* WHAT IS BEING ASKED *
Look through the data below. Pick out the lines holding the string "repository".
________________
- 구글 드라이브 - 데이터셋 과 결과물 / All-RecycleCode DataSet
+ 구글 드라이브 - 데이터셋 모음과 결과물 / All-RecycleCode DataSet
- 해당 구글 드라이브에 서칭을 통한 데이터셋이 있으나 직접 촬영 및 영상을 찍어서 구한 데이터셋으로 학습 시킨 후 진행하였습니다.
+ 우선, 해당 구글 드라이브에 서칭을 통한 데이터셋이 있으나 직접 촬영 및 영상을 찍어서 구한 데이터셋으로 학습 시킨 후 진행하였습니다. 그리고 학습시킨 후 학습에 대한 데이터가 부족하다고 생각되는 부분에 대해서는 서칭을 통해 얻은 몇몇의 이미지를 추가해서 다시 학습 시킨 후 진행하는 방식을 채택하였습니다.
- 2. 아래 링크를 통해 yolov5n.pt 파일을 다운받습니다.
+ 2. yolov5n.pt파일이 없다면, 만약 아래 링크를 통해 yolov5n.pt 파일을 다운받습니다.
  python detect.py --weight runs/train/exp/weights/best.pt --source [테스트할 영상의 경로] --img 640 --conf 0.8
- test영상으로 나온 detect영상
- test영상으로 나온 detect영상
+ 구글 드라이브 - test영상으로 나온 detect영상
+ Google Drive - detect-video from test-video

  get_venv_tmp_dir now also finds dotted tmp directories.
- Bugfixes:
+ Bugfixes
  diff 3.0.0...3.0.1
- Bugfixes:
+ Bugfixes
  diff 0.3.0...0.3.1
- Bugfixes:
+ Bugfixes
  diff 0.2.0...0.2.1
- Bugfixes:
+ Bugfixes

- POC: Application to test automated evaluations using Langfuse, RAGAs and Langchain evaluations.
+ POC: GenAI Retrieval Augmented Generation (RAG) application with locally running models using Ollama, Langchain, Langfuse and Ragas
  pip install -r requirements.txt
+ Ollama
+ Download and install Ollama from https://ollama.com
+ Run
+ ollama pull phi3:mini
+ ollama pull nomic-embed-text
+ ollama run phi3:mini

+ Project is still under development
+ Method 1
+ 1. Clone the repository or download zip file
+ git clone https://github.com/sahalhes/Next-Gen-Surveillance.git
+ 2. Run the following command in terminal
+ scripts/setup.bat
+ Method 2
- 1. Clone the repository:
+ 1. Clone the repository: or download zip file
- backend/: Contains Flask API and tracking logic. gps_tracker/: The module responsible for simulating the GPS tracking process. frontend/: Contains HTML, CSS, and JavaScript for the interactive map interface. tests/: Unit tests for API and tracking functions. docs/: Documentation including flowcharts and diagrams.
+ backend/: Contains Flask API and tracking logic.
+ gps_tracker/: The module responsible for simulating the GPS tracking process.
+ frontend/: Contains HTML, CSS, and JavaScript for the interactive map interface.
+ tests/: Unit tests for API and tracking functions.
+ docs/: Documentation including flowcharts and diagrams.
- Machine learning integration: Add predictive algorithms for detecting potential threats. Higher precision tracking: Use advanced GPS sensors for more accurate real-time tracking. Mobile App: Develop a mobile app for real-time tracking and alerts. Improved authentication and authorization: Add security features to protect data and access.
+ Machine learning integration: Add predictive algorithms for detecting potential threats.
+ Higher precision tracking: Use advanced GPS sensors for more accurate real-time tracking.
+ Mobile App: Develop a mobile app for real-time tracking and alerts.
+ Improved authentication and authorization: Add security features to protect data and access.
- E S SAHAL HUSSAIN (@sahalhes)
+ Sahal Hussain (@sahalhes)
________________
* RESPONSE TO THE EXERCISE *
+ 1. Clone the repository or download zip file
- 1. Clone the repository:
+ 1. Clone the repository: or download zip file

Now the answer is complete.